Tree of Concepts: Interpretable Continual Learners in Non-Stationary Clinical Domains
Dongkyu Cho, Xiyue Li, Samrachana Adhikari, Rumi Chunara

TL;DR
The paper introduces Tree of Concepts, an interpretable continual learning framework using decision trees and concept bottleneck models to maintain stability and interpretability in healthcare applications under distribution shifts.
Contribution
It proposes a novel method combining decision trees with concept bottleneck models for stable, interpretable continual learning in non-stationary domains.
Findings
Outperforms existing methods in stability-plasticity trade-off on healthcare benchmarks.
Maintains consistent explanations across sequential updates.
Supports continual adaptation while preserving interpretability.
Abstract
Continual learning aims to update models under distribution shift without forgetting, yet many high-stakes deployments, such as healthcare, also require interpretability.

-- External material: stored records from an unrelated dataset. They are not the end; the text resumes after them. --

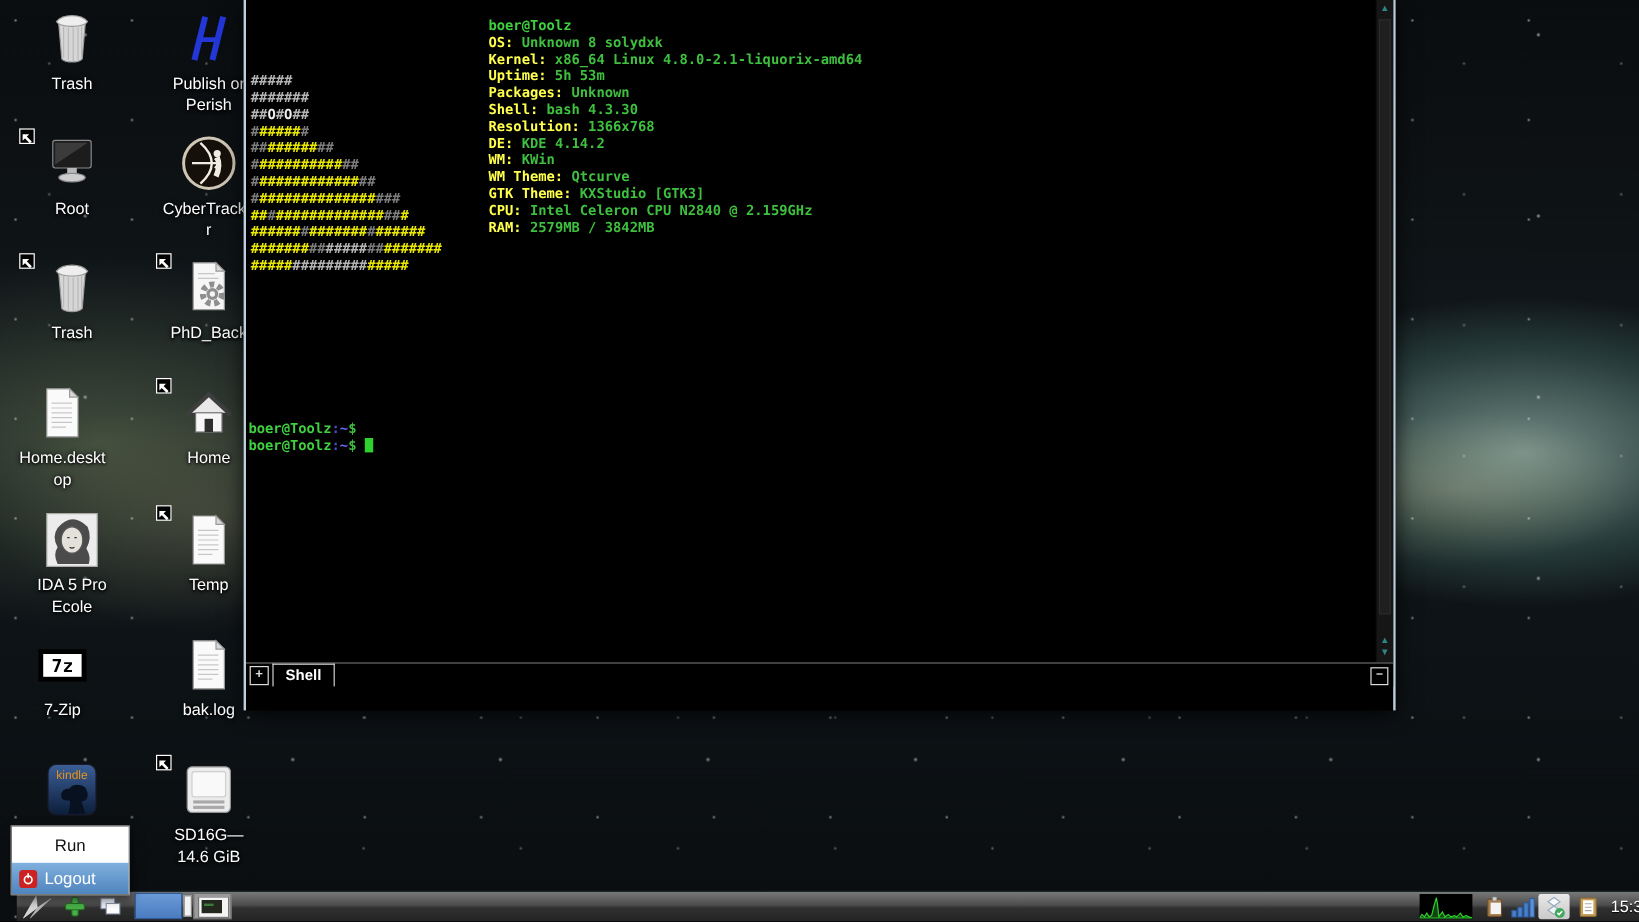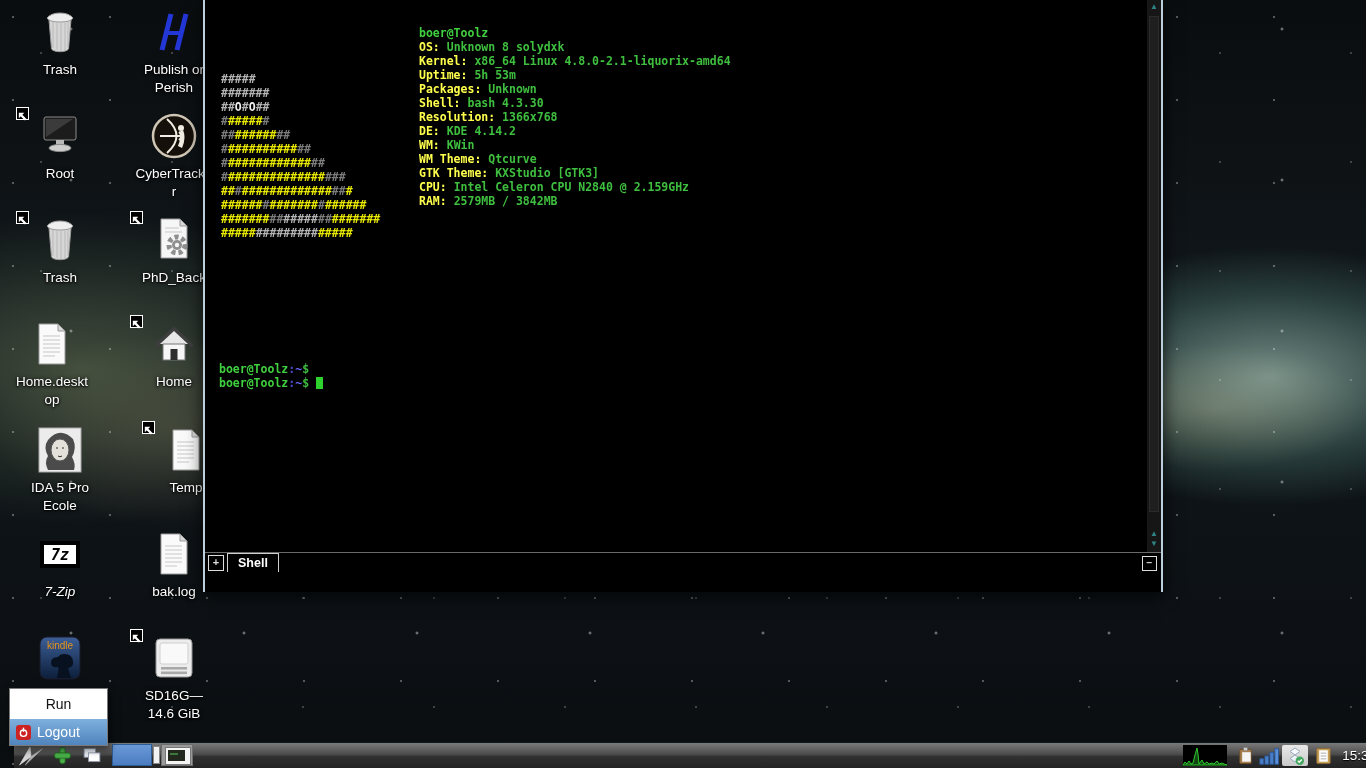"boer@Toolz OS: Unknown 8 solydxk" #term-screen pre { margin: 12px -> 0 }
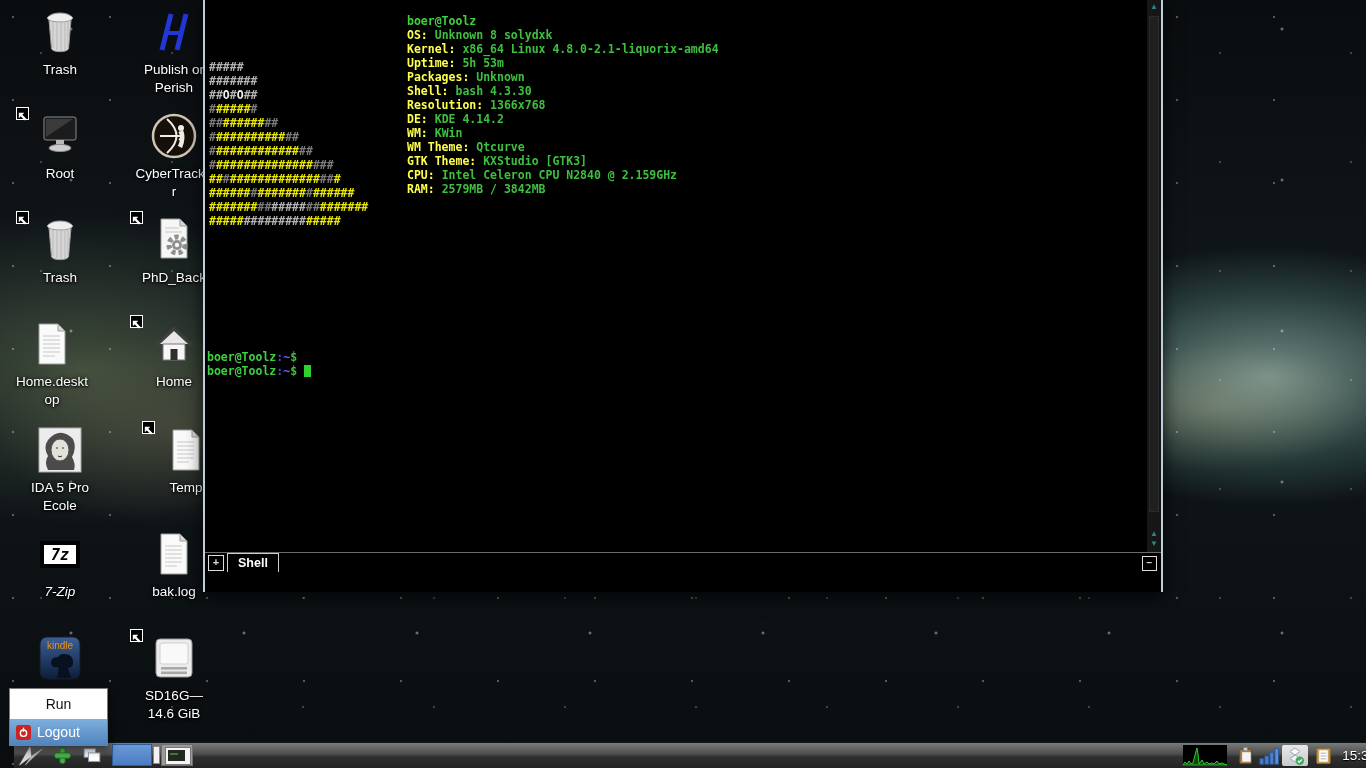"Temp" div.dicell { left: 134px -> 122px }
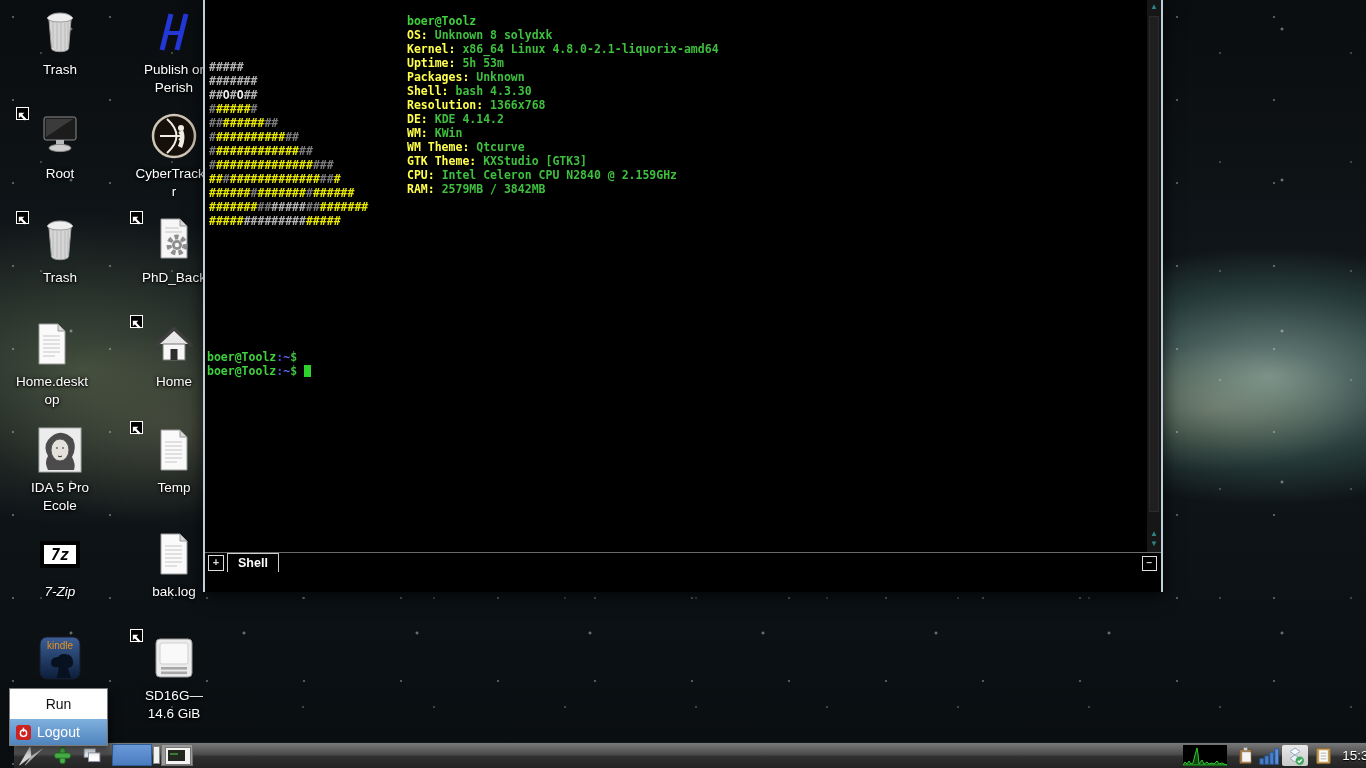"7z" div.dicell { font-style: italic -> none; left: 8px -> 0 }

In practice, models that adapt well (e.g., deep networks) are often opaque, while models that are interpretable (e.g., decision trees) are brittle under shift, making it difficult to achieve both properties simultaneously. In response, we propose Tree of Concepts, an interpretable continual learning framework that uses a shallow decision tree to define a fixed, rule-based concept interface and trains a concept bottleneck model to predict these concepts from raw features. Continual updates act on the concept extractor and label head while keeping concept semantics stable over time, yielding explanations that do not drift across sequential updates. On multiple tabular healthcare benchmarks under continual learning…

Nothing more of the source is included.